Tokenization
The process of breaking text into smaller units called tokens that an AI model can process, forming the fundamental input representation for language models.
Tokenization is the process of breaking text into smaller pieces called tokens β the atomic units that a language model processes. Before an AI model can understand your prompt, it must first convert your text into a sequence of tokens. This seemingly simple step has profound implications for how AI models work, what they cost, and where they struggle.
How tokenization works
Tokenizers do not simply split text into words. They use algorithms that break text into sub-word units:
- Common words often become single tokens: "the," "and," "hello"
- Less common words are split into pieces: "tokenization" might become "token" + "ization"
- Rare words are broken into smaller fragments: "Enigmatica" might become "En" + "igm" + "atica"
- Spaces, punctuation, and special characters are also tokens
A typical English word averages about 1.3 tokens. One token is roughly four characters of English text.
Why sub-word tokenization
The alternative β having a separate token for every possible word β would require an impossibly large vocabulary. Sub-word tokenization strikes a balance:
- Common words are efficient (one token each)
- Rare words can still be represented (assembled from smaller pieces)
- New words and misspellings are handled gracefully
- The vocabulary stays manageable (typically 30,000-100,000 tokens)
Popular tokenization methods
- Byte-Pair Encoding (BPE): Used by GPT models. Starts with individual characters and iteratively merges the most frequent pairs.

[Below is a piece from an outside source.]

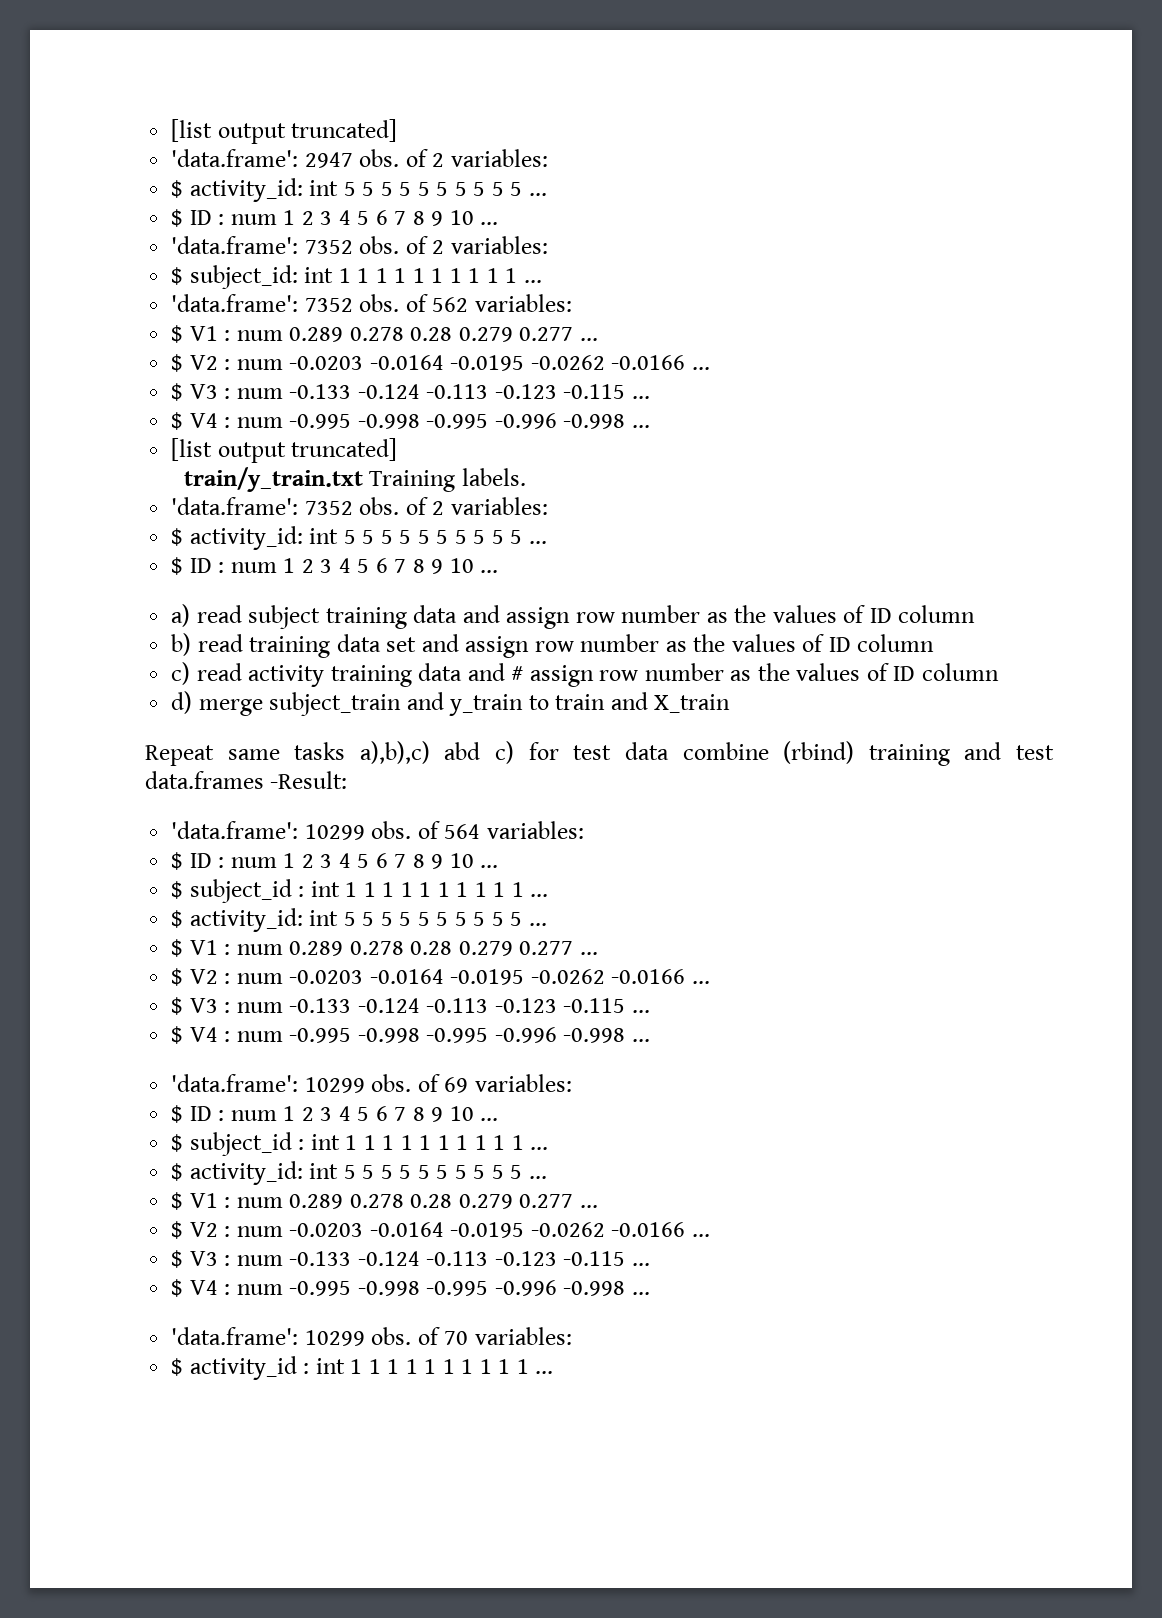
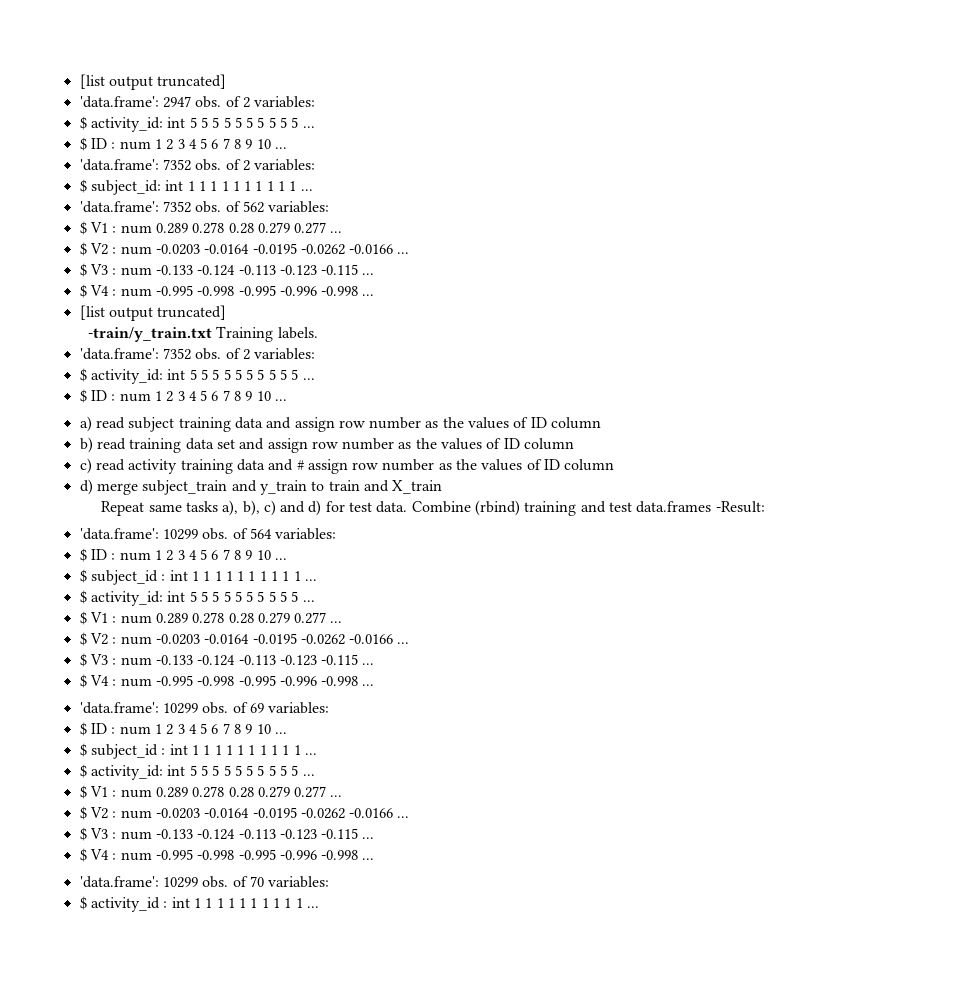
[183,467,363,492] train/y_train.txt -> [88,327,213,342] -train/y_train.txt
[359,741,769,764] a),b),c) abd c) for test data combine -> [222,500,471,516] a), b), c) and d) for test data. Combine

- WordPiece: Used by BERT. Similar to BPE but uses a different merging criterion.
- SentencePiece: Treats text as raw bytes, making it language-agnostic. Used by many multilingual models.
Why tokenization matters for costs
AI API pricing is typically per token β both input and output. Understanding tokenization helps you estimate costs:
- A 500-word email is roughly 650-750 tokens
- A 10-page report might be 7,000-10,000 tokens
- Code tends to use more tokens per line than prose
Tokenization quirks
Tokenization explains several AI behaviours that seem odd:
- AI struggles to count letters in words (because it processes tokens, not characters)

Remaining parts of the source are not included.